Baroni observa que, com poucas exceções – de FIIs com imóveis muito bem localizados – o segmento de lajes não é tão promissor no longo prazo;
“No tijolo versus papel, o tijolo puxa essa média para baixo por conta de lajes, mas hoje o setor de lajes não é mais tão atrativo para o investidor médio. É mais complexo, contratos mais frágeis, companhia mais frágeis, que mudam de escritório. São ativos que quando não estão em localização óbvias, como a microrregião primária de SP, são mais desafiadores”, analisa.

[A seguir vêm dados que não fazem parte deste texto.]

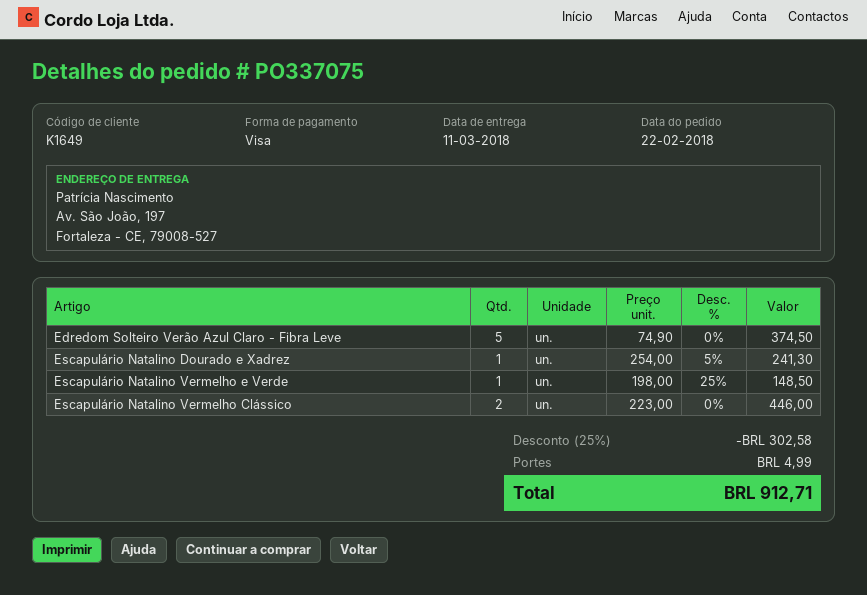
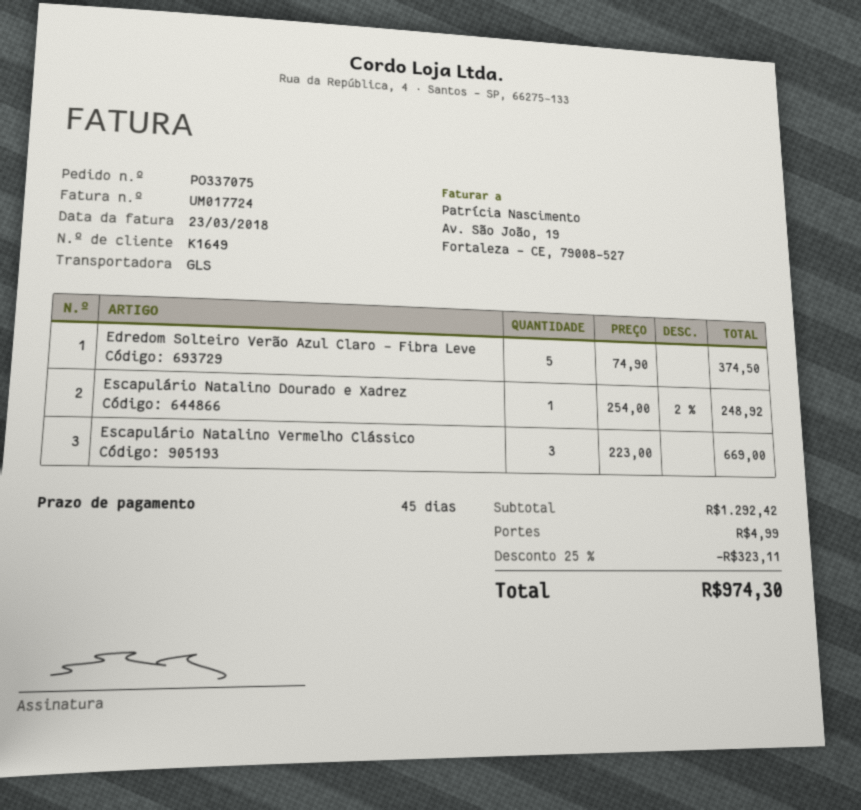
Escapulário Natalino Dourado e Xadrez: 1 x 254.00 - 5% = 241.30 -> 1 x 254.00 - 2% = 248.92
Escapulário Natalino Vermelho e Verde: 1 x 198.00 - 25% = 148.50 -> none
Escapulário Natalino Vermelho Clássico: 2 x 223.00 = 446.00 -> 3 x 223.00 = 669.00
discount: 25% = 302.58 -> 25% = 323.11
total: 912.71 -> 974.30

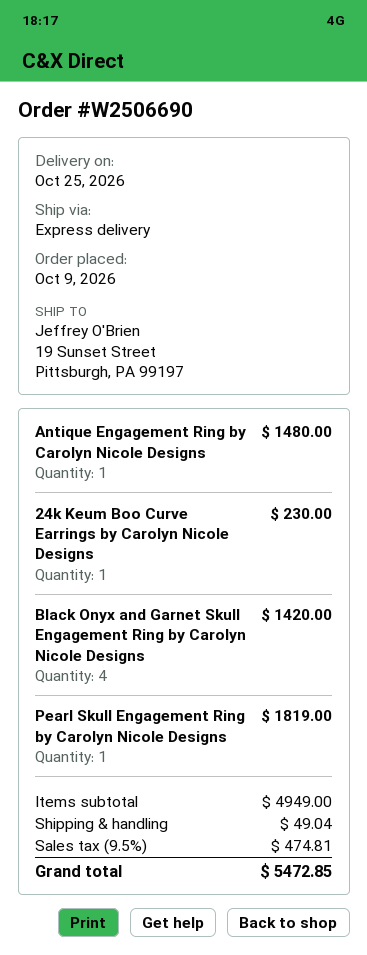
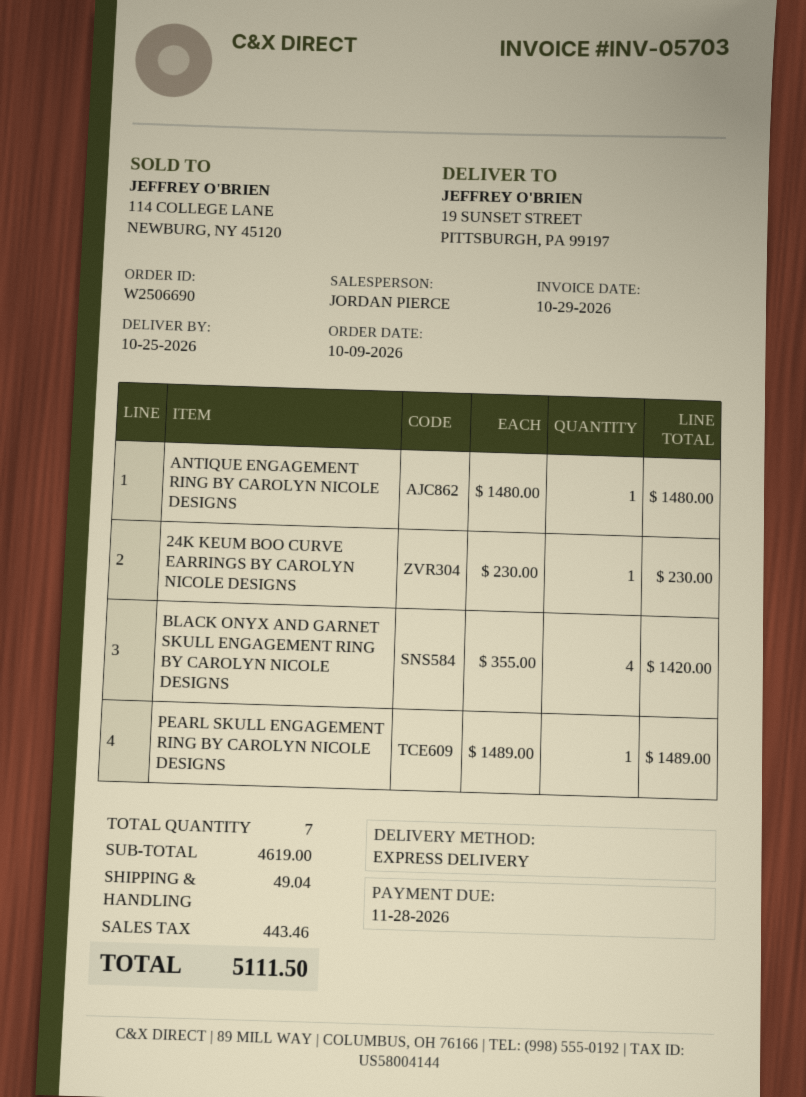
Pearl Skull Engagement Ring by Carolyn Nicole Designs: 1 for 1819.00 -> 1 for 1489.00
subtotal: 4949.00 -> 4619.00
tax: 474.81 -> 443.46
total: 5472.85 -> 5111.50

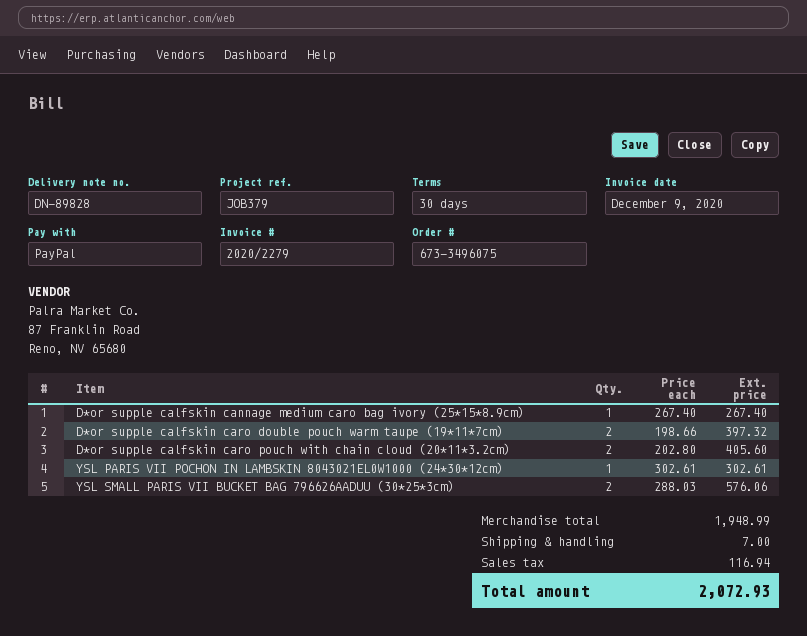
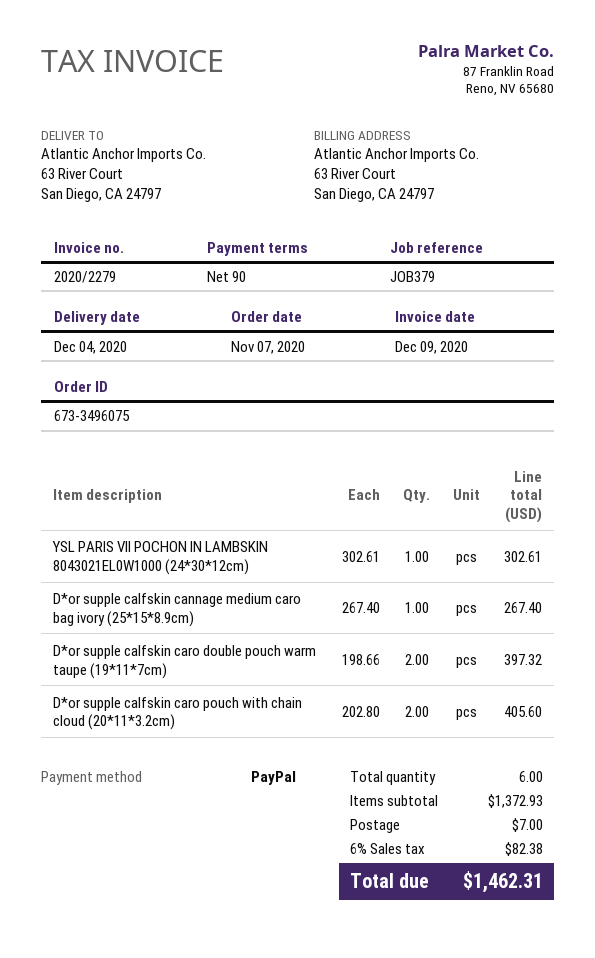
payment terms: 30 days -> 90 days
YSL SMALL PARIS VII BUCKET BAG 796626AADUU (30*25*3cm): 2 x 288.03 = 576.06 -> none
subtotal: 1948.99 -> 1372.93
tax: 116.94 -> 82.38
total: 2072.93 -> 1462.31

O analista da Suno comenta que alguns fundos ainda carregam uma alavancagem desde a época pandemia e ‘não resolveram’ questões relativas ao endividamento.
Ademais, pontua que há cerca de uma década o setor de lajes representava algo como dois terços do mercado, enquanto hoje em dia representa menos de 10% do mercado de FIIs. “Mostra que a própria classe definhou, não conseguiu ganhar tração”, comenta.
Mais FIIs de papel
Sobre as recomendações para clientes da área de research da Suno, Baroni relata que apesar de a maior parte da carteira ainda estar atrelada a tijolo (galpões logísticos e outros segmentos), as recomendações mais recentes foram de FIIs de papel. Em um cenário de Selic em escalada, a predileção tem sido por fundos com a maior parte da carteira indexada ao CDI – algo mais difícil de encontrar na indústria.

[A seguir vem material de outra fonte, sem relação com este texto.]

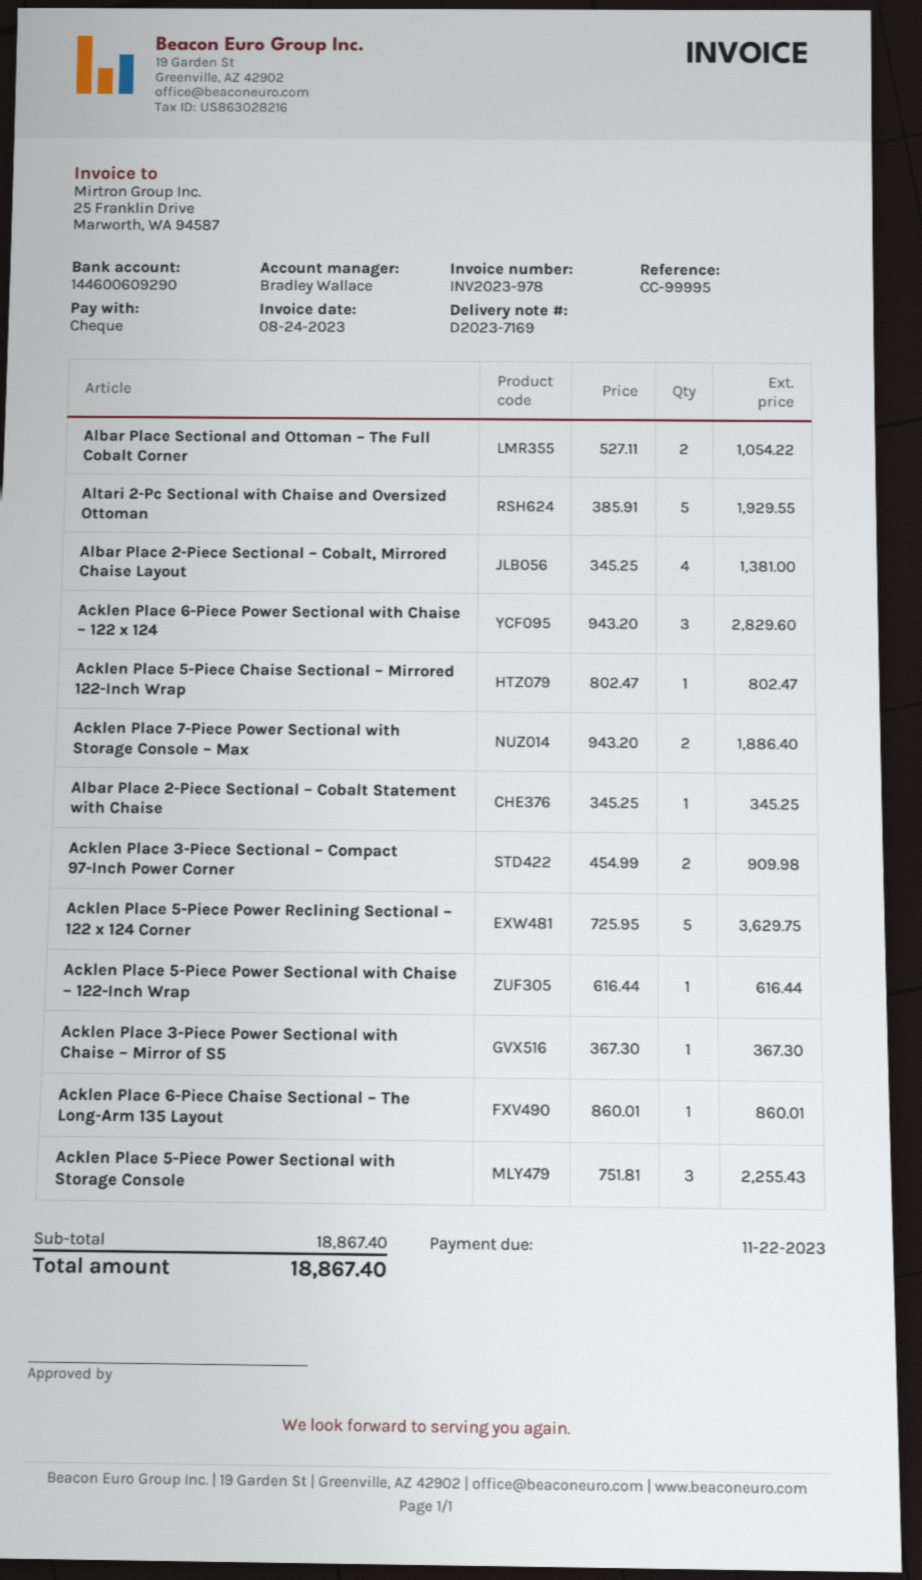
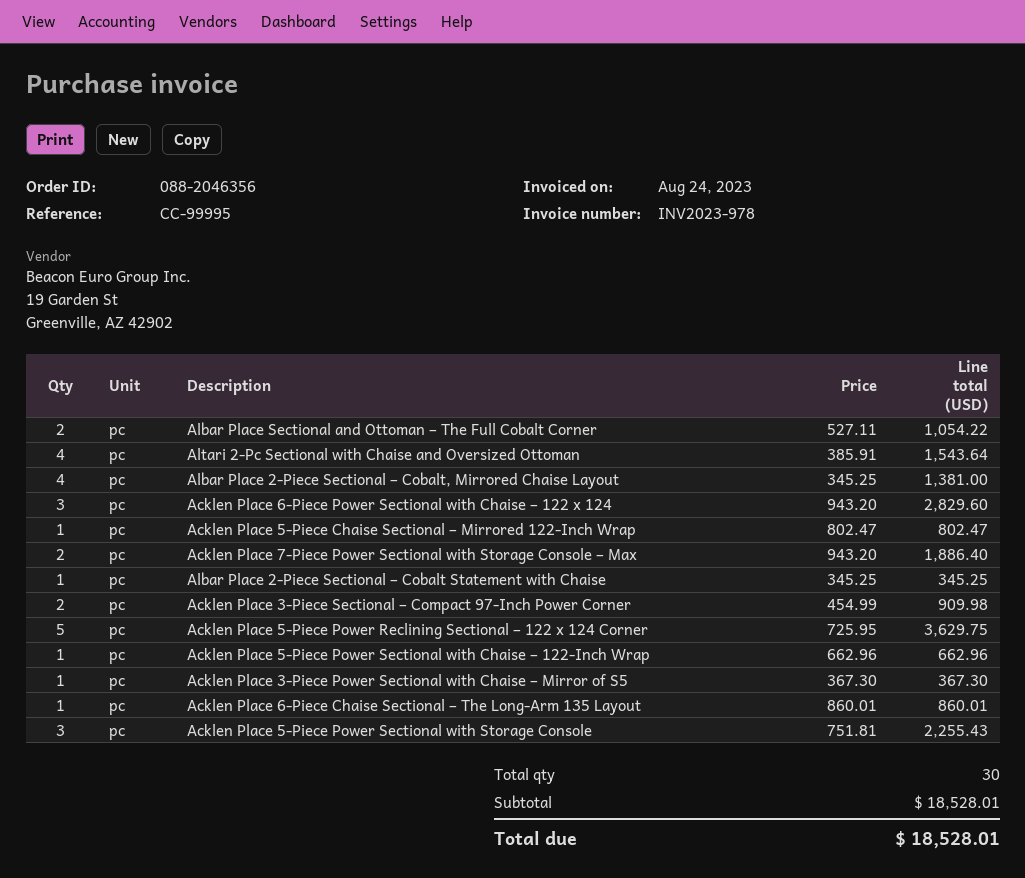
Altari 2-Pc Sectional with Chaise and Oversized Ottoman: 5 x 385.91 = 1929.55 -> 4 x 385.91 = 1543.64
Acklen Place 5-Piece Power Sectional with Chaise – 122-Inch Wrap: 1 x 616.44 = 616.44 -> 1 x 662.96 = 662.96
subtotal: 18867.40 -> 18528.01
total: 18867.40 -> 18528.01

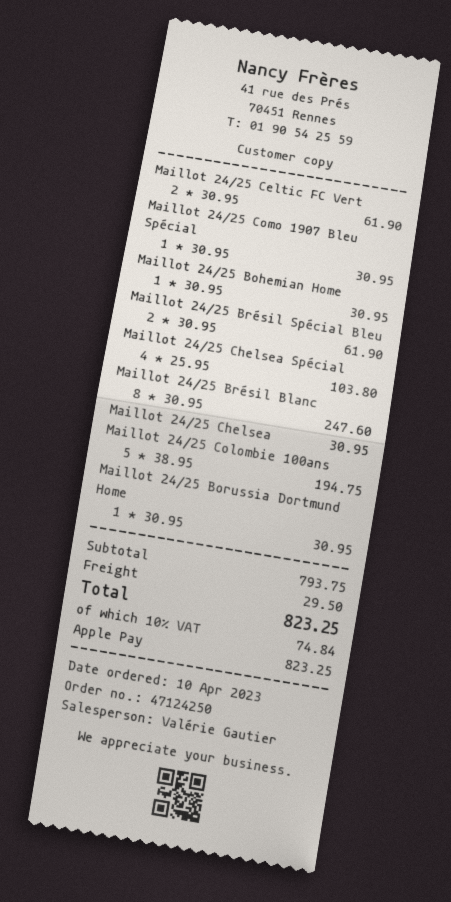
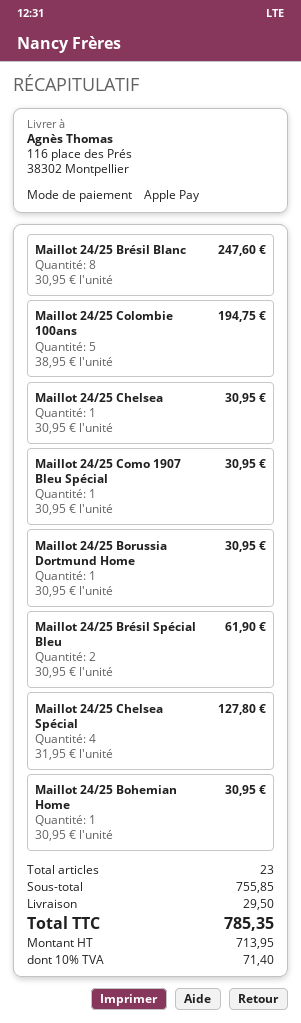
Maillot 24/25 Celtic FC Vert: 2 x 30.95 = 61.90 -> none
Maillot 24/25 Chelsea Spécial: 4 x 25.95 = 103.80 -> 4 x 31.95 = 127.80
subtotal: 793.75 -> 755.85
tax: 10% = 74.84 -> 10% = 71.40
total: 823.25 -> 785.35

“Predominantemente são fundos mais atrelados ao IPCA, por conta das originações, mas temos boas oportunidades olhando para fundos com carteiras mais atreladas ao CDI”, comenta Baroni.

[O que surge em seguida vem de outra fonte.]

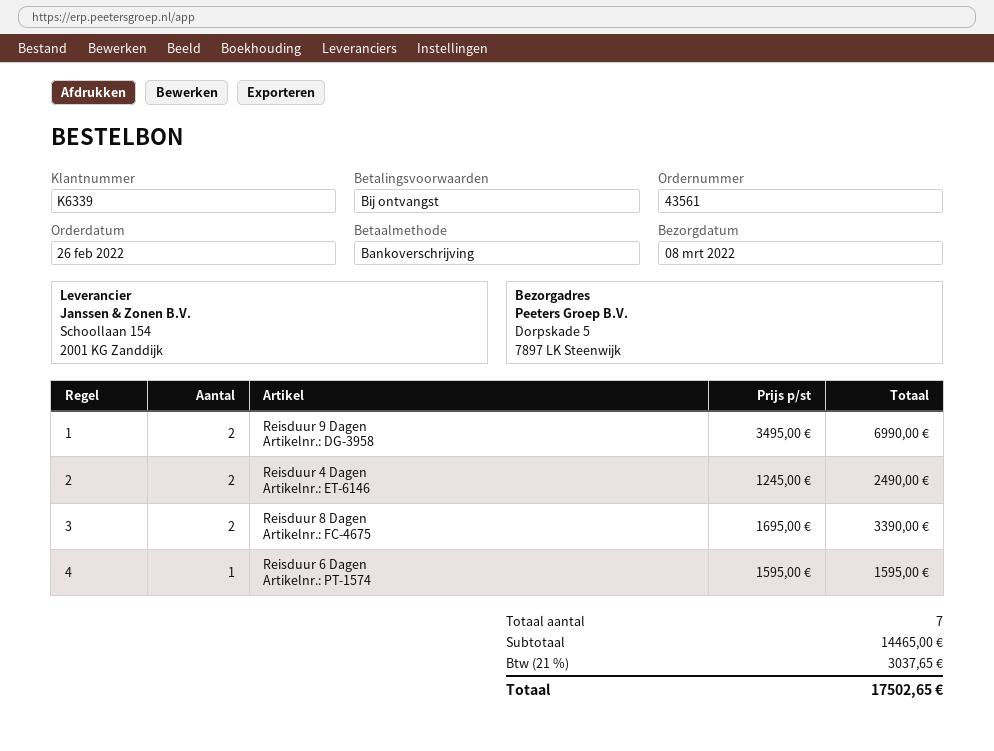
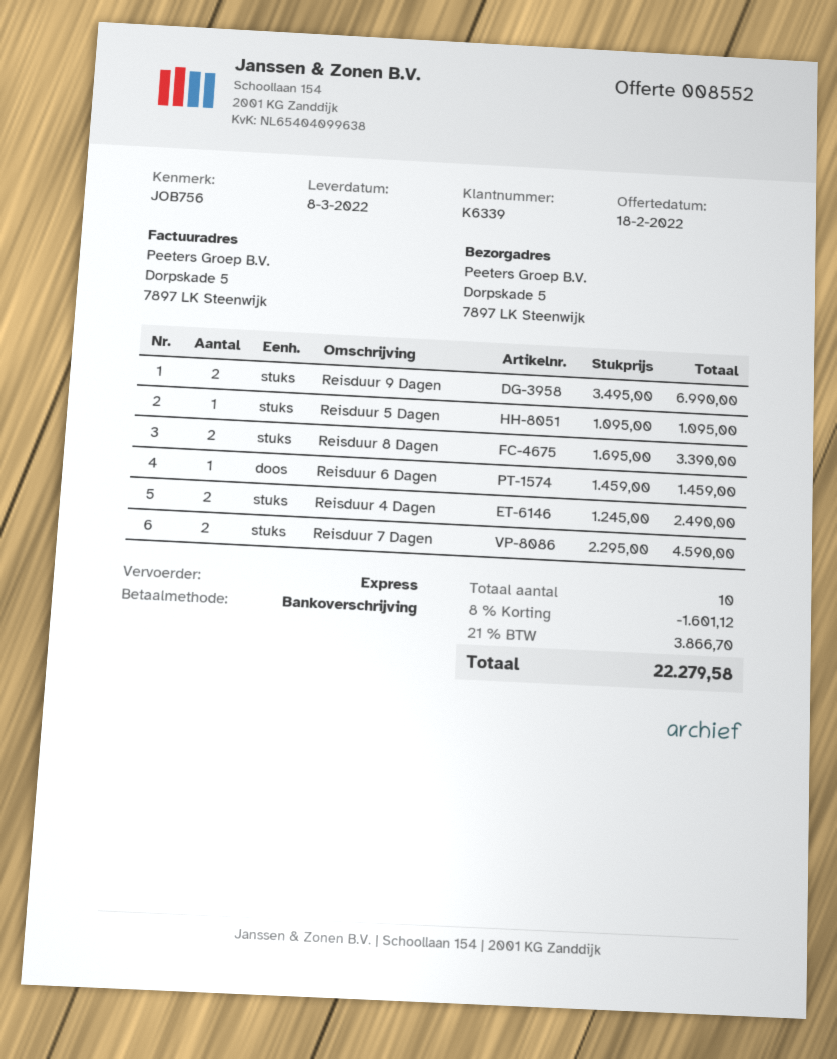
Reisduur 6 Dagen: 1 x 1595.00 = 1595.00 -> 1 x 1459.00 = 1459.00
Reisduur 5 Dagen: none -> 1 x 1095.00 = 1095.00
Reisduur 7 Dagen: none -> 2 x 2295.00 = 4590.00
total quantity: 7 -> 10
discount: none -> 8% = 1601.12
tax: 21% = 3037.65 -> 21% = 3866.70
total: 17502.65 -> 22279.58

Simon, da Kinea, comenta que a casa segue gostando de fundos high grade – que investem em dívidas consideradas de alta qualidade, emitidas por empresas ou imóveis com baixo risco de calote.
“Esse segmento dificilmente será impacto, nosso high grade aqui da casa [o KNCR11] passou por Dilma sem dar um soluço, zero default. Dois anos de PIB negativo e não fez nada do fundo ruir. Nós gostamos muito de risco baixo, mas são poucos na indústria hoje. Consideramos high grade uns 6 ou 7 fundos”
Nesse contexto, o gestor diz que a casa tem gostado de ‘algo mais apimentado’, alocando nos middle grades, e que foi uma das primeiras assets a antecipar a deterioração macroeconômica que resultou em uma curva de juros futuros abrindo e ativos mais atrelados ao CDI ficando mais atrativos.
“Tínhamos um call de CDI em alta forte ano passado, e é exatamente o que está acontecendo. O mercado precifica Selic perto de 15% com uma inflação próxima de 6%. Estamos falando de 11% de juro real, o que é muito. Você ganha muito mais juro real estado comprado em CDI do que em uma NTN-B”, analisa Simon.
O gestor completa frisando, assim como Baroni, que há pouco CDI “puro sangue”‘ no mercado, mas que há predileção pela classe de FIIs.